Alors que le Congrès en est encore aux premiers stades du débat sur les sauvegardes de l’IA, l’ordre de Biden met en avant la perspective américaine alors que les pays du monde entier se précipitent pour établir leurs propres lignes directrices. Après plus de deux ans de délibérations, l’Union européenne met la touche finale à un ensemble complet de réglementations ciblant les applications les plus risquées de cette technologie. La Chine, un rival majeur des États-Unis en matière d’IA, a également fixé certaines règles.
Le Premier ministre britannique Rishi Sunak espère également donner à la Grande-Bretagne un rôle de premier plan en tant que centre de sécurité de l’IA lors d’un sommet cette semaine auquel la vice-présidente Kamala Harris prévoit de participer.

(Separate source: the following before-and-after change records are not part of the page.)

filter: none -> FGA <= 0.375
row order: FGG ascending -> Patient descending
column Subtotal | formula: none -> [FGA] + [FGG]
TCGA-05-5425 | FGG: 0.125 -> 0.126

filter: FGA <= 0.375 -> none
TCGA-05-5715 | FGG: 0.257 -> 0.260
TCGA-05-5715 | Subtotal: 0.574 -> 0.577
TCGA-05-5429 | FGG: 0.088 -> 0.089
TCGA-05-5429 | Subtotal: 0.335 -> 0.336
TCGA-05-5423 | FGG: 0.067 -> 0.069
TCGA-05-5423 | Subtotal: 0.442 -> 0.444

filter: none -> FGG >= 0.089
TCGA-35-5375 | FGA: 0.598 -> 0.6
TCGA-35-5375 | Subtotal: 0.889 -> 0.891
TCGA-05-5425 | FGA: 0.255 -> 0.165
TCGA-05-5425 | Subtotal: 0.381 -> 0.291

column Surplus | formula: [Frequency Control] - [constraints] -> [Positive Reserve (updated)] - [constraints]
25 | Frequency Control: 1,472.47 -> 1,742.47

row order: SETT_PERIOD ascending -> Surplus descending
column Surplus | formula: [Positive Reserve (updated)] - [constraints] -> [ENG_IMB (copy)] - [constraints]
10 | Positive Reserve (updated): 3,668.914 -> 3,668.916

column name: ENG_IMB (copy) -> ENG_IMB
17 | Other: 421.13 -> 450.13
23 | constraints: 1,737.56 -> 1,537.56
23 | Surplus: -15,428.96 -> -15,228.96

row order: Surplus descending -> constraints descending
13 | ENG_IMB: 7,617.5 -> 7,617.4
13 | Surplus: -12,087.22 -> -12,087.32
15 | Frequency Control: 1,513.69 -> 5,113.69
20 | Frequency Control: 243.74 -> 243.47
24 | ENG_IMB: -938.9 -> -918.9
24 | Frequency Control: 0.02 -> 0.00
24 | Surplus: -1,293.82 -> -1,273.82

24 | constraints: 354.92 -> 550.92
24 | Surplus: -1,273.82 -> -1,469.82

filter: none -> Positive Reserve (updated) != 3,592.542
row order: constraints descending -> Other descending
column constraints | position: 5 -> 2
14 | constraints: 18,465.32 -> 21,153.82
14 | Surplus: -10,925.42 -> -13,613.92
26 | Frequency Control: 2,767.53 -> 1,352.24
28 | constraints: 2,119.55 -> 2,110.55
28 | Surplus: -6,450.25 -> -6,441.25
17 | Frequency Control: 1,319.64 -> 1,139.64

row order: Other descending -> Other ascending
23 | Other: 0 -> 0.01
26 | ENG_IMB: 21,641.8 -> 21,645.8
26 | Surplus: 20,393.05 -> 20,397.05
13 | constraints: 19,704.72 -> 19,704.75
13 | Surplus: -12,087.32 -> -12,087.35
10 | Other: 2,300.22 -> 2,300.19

Les États-Unis abritent les principaux développeurs d’IA
Les États-Unis, en particulier sur leur côte ouest, abritent de nombreux développeurs de technologies d’IA de pointe, notamment les géants de la technologie Google, Meta et Microsoft, ainsi que des startups axées sur l’IA telles qu’OpenAI, fabricant de ChatGPT. La Maison Blanche a profité du poids de l’industrie plus tôt cette année lorsqu’elle a obtenu l’engagement de ces entreprises à mettre en œuvre des mécanismes de sécurité lors de la construction de nouveaux modèles d’IA.
Mais la Maison Blanche a également fait face à d’importantes pressions de la part de ses alliés démocrates, notamment des groupes syndicaux et de défense des droits civiques, pour s’assurer que ses politiques reflètent leurs préoccupations concernant les méfaits réels de l’IA.
L’Union américaine des libertés civiles fait partie des groupes qui ont rencontré la Maison Blanche pour tenter de garantir que “nous tenons l’industrie technologique et les milliardaires technologiques pour responsables” afin que les outils algorithmiques “fonctionnent pour nous tous et pas seulement pour quelques-uns”, a déclaré ReNika Moore, directrice du programme de justice raciale de l’ACLU.
Suresh Venkatasubramanian, un ancien responsable de l’administration Biden qui a contribué à l’élaboration des principes d’approche de l’IA, a déclaré que l’un des plus grands défis au sein du gouvernement fédéral était de savoir quoi faire concernant l’utilisation des outils d’IA par les forces de l’ordre, y compris aux frontières américaines.
“Ce sont tous des endroits où nous savons que l’utilisation de l’automatisation est très problématique, avec la reconnaissance faciale et la technologie des drones”, a déclaré Venkatasubramanian. Il a été démontré que la technologie de reconnaissance faciale fonctionne de manière inégale selon les groupes raciaux et est liée à des arrestations erronées.